Courtesy of the telegraph.co.uk

When it comes to decisions concerning the design of sustainable irrigation systems, the MRC often ignores local knowledge. Technical solutions offered by the MRC’s Mekong Development Series reports are often poorly understood by local communities who are then unable to contribute towards democratising water governance in the Mekong. Local fishermen communities along the 3S river basins are only superficially engaged at most despite there being no shortage of civil society groups, governments and private institutions that claim to represent their interests (Keskinen et al, 2015). The Don Sahong dam’s construction has been insensitively framed as an economic policy that will improve the livelihoods of the fisherfolk who live along the Siphandone channels. Ignoring the cultural heritage and local fishing knowledge of the Siphandone fisherfolk community, the MRC has turned a blind eye on the Laos government’s policy to ban their usage of traditional ‘Li fishing traps’ claiming that such local industrial actions hinder the socio-economic development of Laos’ infrastructure projects. Information by the Cambodian locals’ concerns on the effects of water diversion and accelerated drying up of downstream state basins are also often disregarded as unscientific and unverifiable by the MRC. This asymmetric power imbalance in the distribution of water governance between local knowledge and the MRC as a supposed ‘knowledge broker’ underutilises the Commission’s capabilities as a preparer of environmental reports regarding the Mekong river’s sustainable development (Fisher, 2009).

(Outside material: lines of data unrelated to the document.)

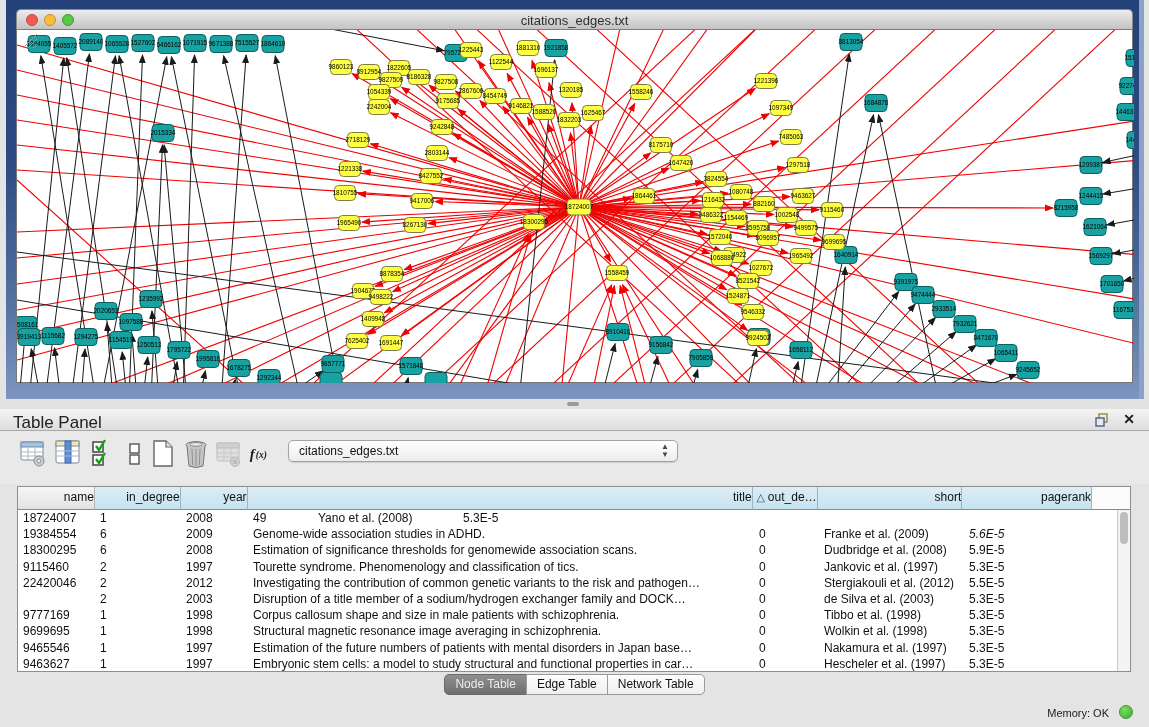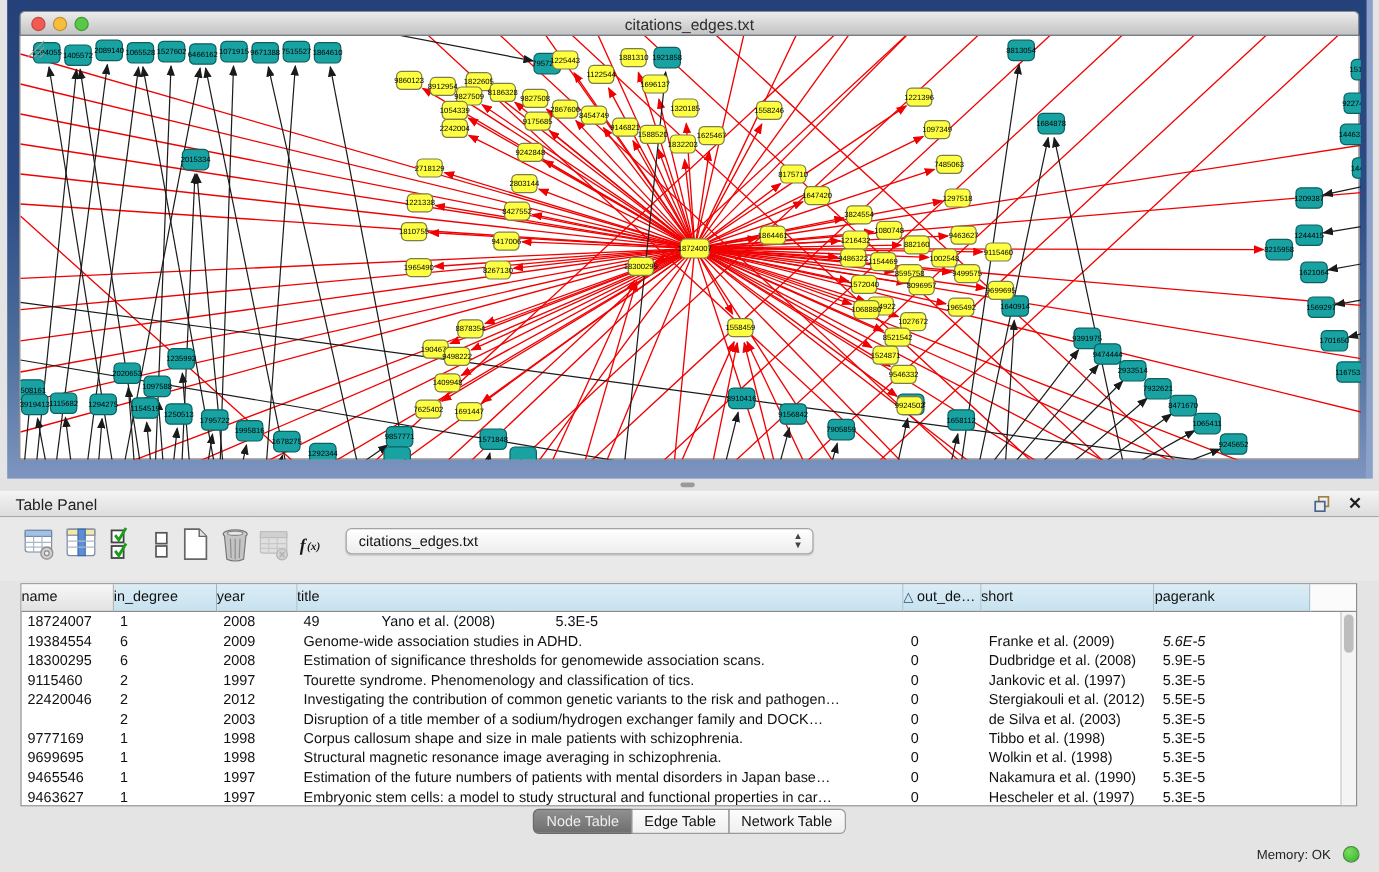--- a/index.html
+++ b/index.html
@@ -21,36 +21,36 @@
   .mac-title{position:absolute;left:0;right:0;top:3px;text-align:center;font-size:13px;color:#2e2e2e;}
   .net-canvas{position:absolute;left:0;top:21px;width:1117px;height:353px;background:#ffffff;
               border:1px solid #777;border-top:none;box-sizing:border-box;}
   .net-canvas svg{position:absolute;left:0;top:0;}
   
   .divider{position:absolute;left:0;top:399px;width:1149px;height:10px;background:#e2e2e2;}
   .divider .handle{position:absolute;left:567px;top:3px;width:12px;height:4px;
                    background:#9a9a9a;border-radius:2px;}
   .panel-header{position:absolute;left:0;top:409px;width:1149px;height:22px;
                 background:linear-gradient(#f4f4f4,#dddddd);border-bottom:1px solid #a8a8a8;box-sizing:border-box;}
-  .panel-title{position:absolute;left:13px;top:4px;font-size:13px;color:#222;}
+  .panel-title{position:absolute;left:13px;top:4px;font-size:17px;color:#222;}
   .panel-float{position:absolute;right:40px;top:4px;width:14px;height:14px;cursor:pointer;}
   .panel-close{position:absolute;right:14px;top:2px;font-size:14px;font-weight:bold;color:#1c1c1c;cursor:pointer;}
   .toolbar{position:absolute;left:0;top:431px;width:1149px;height:53px;background:#e9e9e9;}
   .tb-icon{position:absolute;top:8px;width:26px;height:30px;cursor:pointer;}
   .combo{position:absolute;left:288px;top:9px;width:390px;height:22px;box-sizing:border-box;
          border:1px solid #a3a3a3;border-radius:5px;background:linear-gradient(#ffffff,#ededed);
          box-shadow:0 1px 1px rgba(0,0,0,.12);font-size:12px;color:#111;cursor:pointer;}
   .combo .txt{position:absolute;left:10px;top:3px;}
   .combo .arrows{position:absolute;right:8px;top:2px;font-size:8px;line-height:8px;color:#444;text-align:center;}
   
   .dtable{position:absolute;left:17px;top:486px;width:1114px;height:186px;background:#fff;
           border:1px solid #8e8e8e;box-sizing:border-box;}
   .thead{display:flex;height:23px;}
   .th{box-sizing:border-box;border-right:1px solid #9ab4c2;border-bottom:1px solid #8a8a8a;
-      background:linear-gradient(#dcedf6,#c6e2ef);text-align:left;font-size:12px;color:#111;
+      background:linear-gradient(#dcedf6,#c6e2ef);text-align:right;font-size:12px;color:#111;
       line-height:21px;overflow:hidden;white-space:nowrap;cursor:pointer;}
   .th.gray{background:linear-gradient(#f7f7f7,#e2e2e2);border-right:1px solid #b5b5b5;}
   .th.filler{background:#fbfbfb;border-right:none;cursor:default;}
   .sortmark{display:inline-block;color:#1b4f72;margin-right:3px;font-size:11px;}
   .trow{display:flex;height:16.2px;line-height:16.2px;font-size:12px;color:#101010;cursor:default;}
   .td{box-sizing:border-box;overflow:hidden;white-space:nowrap;padding-left:5px;}
   .vscroll{position:absolute;right:0;top:23px;bottom:0;width:13px;background:#f4f4f4;border-left:1px solid #c9c9c9;box-sizing:border-box;}
   .vthumb{position:absolute;left:2px;top:2px;width:8px;height:32px;background:#bdbdbd;border-radius:4px;cursor:pointer;}
   
   .tabs{position:absolute;top:674px;left:0;width:1149px;height:22px;text-align:center;}
@@ -698,21 +698,21 @@
         <div class="td" style="width: 65px;">0</div>
         <div class="td" style="width: 145px;">Wolkin et al. (1998)</div>
         <div class="td" style="width: 130px;">5.3E-5</div>
       </div>
       <div class="trow">
         <div class="td" style="width: 77px;">9465546</div>
         <div class="td" style="width: 86px;">1</div>
         <div class="td" style="width: 67px;">1997</div>
         <div class="td" style="width: 506px;">Estimation of the future numbers of patients with mental disorders in Japan base…</div>
         <div class="td" style="width: 65px;">0</div>
-        <div class="td" style="width: 145px;">Nakamura et al. (1990)</div>
+        <div class="td" style="width: 145px;">Nakamura et al. (1997)</div>
         <div class="td" style="width: 130px;">5.3E-5</div>
       </div>
       <div class="trow">
         <div class="td" style="width: 77px;">9463627</div>
         <div class="td" style="width: 86px;">1</div>
         <div class="td" style="width: 67px;">1997</div>
         <div class="td" style="width: 506px;">Embryonic stem cells: a model to study structural and functional properties in car…</div>
         <div class="td" style="width: 65px;">0</div>
         <div class="td" style="width: 145px;">Hescheler et al. (1997)</div>
         <div class="td" style="width: 130px;">5.3E-5</div>

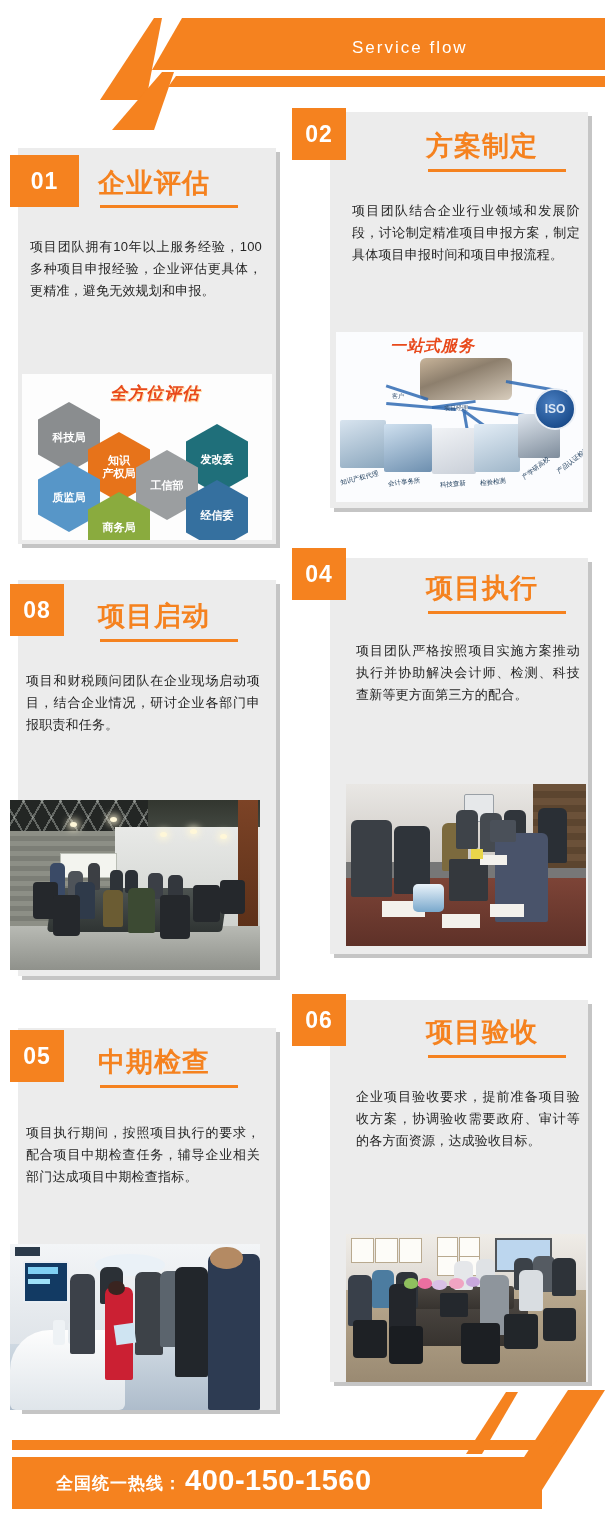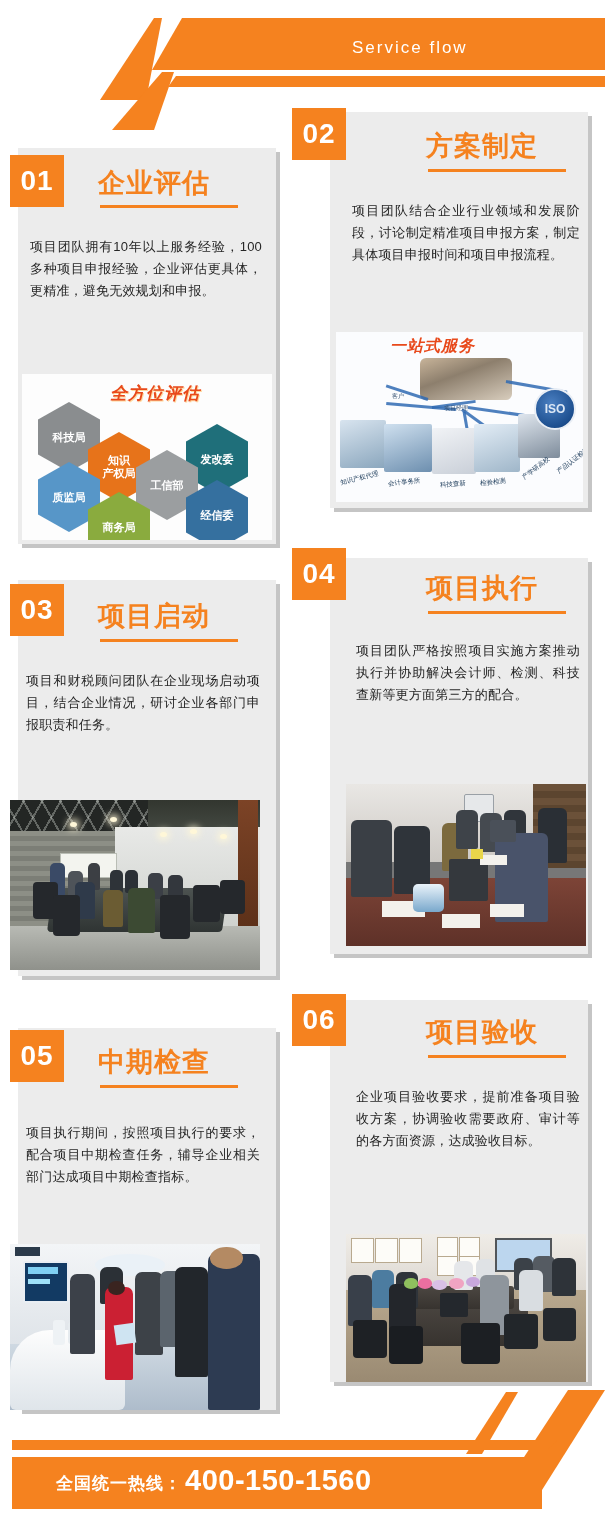--- a/index.html
+++ b/index.html
@@ -51,21 +51,21 @@
   
   .card{position:absolute;}
   .card-body{
     position:absolute;left:0;top:0;
     background:#ececec;
     box-shadow:4px 4px 0 rgba(150,150,150,.55);
   }
   .badge{
     position:absolute;
     background:#f5821f;
-    color:#fff;font-size:28px;font-weight:bold;
+    color:#fff;font-size:23px;font-weight:bold;
     display:flex;align-items:center;justify-content:center;
     letter-spacing:1px;
     z-index:4;
   }
   .card-title{
     position:absolute;
     color:#f5821f;font-size:27px;font-weight:bold;letter-spacing:1px;
     white-space:nowrap;z-index:3;
   }
   .title-rule{
@@ -209,21 +209,21 @@
 <div class="header-wrap">
   <div class="hdr-slash hdr-slash-a"></div>
   <div class="hdr-slash hdr-slash-b"></div>
   <div class="hdr-bar"></div>
   <div class="hdr-bar2"></div>
   <div class="hdr-sub">Service flow</div>
 </div>
 
 <div class="card">
   <div class="card-body" style="left:18px;top:148px;width:258px;height:396px;"></div>
-  <div class="badge" style="left:10px;top:155px;width:54px;height:52px;">01</div>
+  <div class="badge" style="left:10px;top:155px;width:69px;height:52px;">01</div>
   <div class="card-title" style="left:98px;top:165px;">企业评估</div>
   <div class="title-rule" style="left:100px;top:205px;width:138px;"></div>
   <div class="card-desc" style="left:30px;top:236px;width:232px;">项目团队拥有10年以上服务经验，100多种项目申报经验，企业评估更具体，更精准，避免无效规划和申报。</div>
 
   <div class="hexwrap" style="left:22px;top:374px;width:250px;height:166px;">
     <div class="hx-title" style="left:88px;top:8px;">全方位评估</div>
     <div class="hex" style="left:16px;top:28px;background:#8a8d8f;">科技局</div>
     <div class="hex" style="left:66px;top:58px;background:#e7731a;white-space:pre-line;">知识
 产权局</div>
     <div class="hex" style="left:164px;top:50px;background:#1f6f7a;">发改委</div>
@@ -269,21 +269,21 @@
     <div class="oss-bot" style="left:52px;top:146px;transform:rotate(-6deg);">会计事务所</div>
     <div class="oss-bot" style="left:104px;top:148px;transform:rotate(-4deg);">科技查新</div>
     <div class="oss-bot" style="left:144px;top:146px;transform:rotate(-6deg);">检验检测</div>
     <div class="oss-bot" style="left:184px;top:132px;transform:rotate(-38deg);">产学研高校</div>
     <div class="oss-bot" style="left:218px;top:124px;transform:rotate(-38deg);">产品认证检测</div>
   </div>
 </div>
 
 <div class="card">
   <div class="card-body" style="left:18px;top:580px;width:258px;height:396px;"></div>
-  <div class="badge" style="left:10px;top:584px;width:54px;height:52px;">03</div>
+  <div class="badge" style="left:10px;top:584px;width:54px;height:52px;">08</div>
   <div class="card-title" style="left:98px;top:598px;">项目启动</div>
   <div class="title-rule" style="left:100px;top:639px;width:138px;"></div>
   <div class="card-desc" style="left:26px;top:670px;width:234px;">项目和财税顾问团队在企业现场启动项目，结合企业情况，研讨企业各部门申报职责和任务。</div>
 
   <div class="photo p3" style="left:10px;top:800px;width:250px;height:170px;">
     <div class="sky" style="background:#3a3f3c;"></div>
     <div class="hexpat"></div>
     <div class="ceil" style="left:55%;width:45%;background:linear-gradient(180deg,#32362f,#4c514a);"></div>
     <div class="wallL"></div>
     <div class="wallR"></div>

By establishing more forums of education that contributes and receives knowledge with local communities along the Mekong, the MRC can better address regional water security of Mekong riparian states.

To address the inadequate legal mechanisms that enable effect decision making to be made by the MRC’s governing bodies, the MRC can divert issues of upstream state hydro-damming to a regional organisation that has considerably more influence and resources — ASEAN. As many of the MRC member states are also members of ASEAN, the MRC could choose to rely on the ASEAN’s first legally binding treaty — The Treaty of Amity & Cooperation — to govern inter-state hydro-damming disputes (Mrcmekong.org, 2018). This way, the MRC will not be accused of breaching the territorial sovereignty of its signatory states that engage in unsustainable, environmentally damaging infrastructure projects. This policy will also complement both the objectives of the ASEAN 2025 Connectivity Initiative of developing sustainable infrastructure and the MRC to govern sustainable economic development within the Mekong. Despite these opportunities, the MRC should also tread carefully in this approach as this diversion of power in the governance of the Mekong will only further accelerate the process of its political irrelevance. Perhaps a softer approach that doesn’t further undermine the credibility of the MRC is to further foster inter-organisational cooperation with ASEAN’s Mekong Basin Development Cooperation to develop proactive strategies for better governance of the Mekong.

Conclusion

Poor accountability mechanisms within the Mekong Agreement have translated into an inability for the MRC to protect the water and food security of the Mekong riparian states. The customary international water law ‘equitable utilisation’ and ‘no harm’ principles are often disregarded in favour of the MRC signatory countries’ economic interests, whilst the PNPCA process is exploited to ‘rubber stamp’ future hydropower projects. If the MRC is to remain as a reputable river-based organisation that is capable of enacting effective governance of the Mekong’s water resources, it must undergo several reforms to its institutional governmental infrastructure, revise vague provisions of the Mekong Agreement, consult expertise from ASEAN whilst also providing better forums for knowledge transfer with local fishing and agrarian communities along the Mekong’s river basins.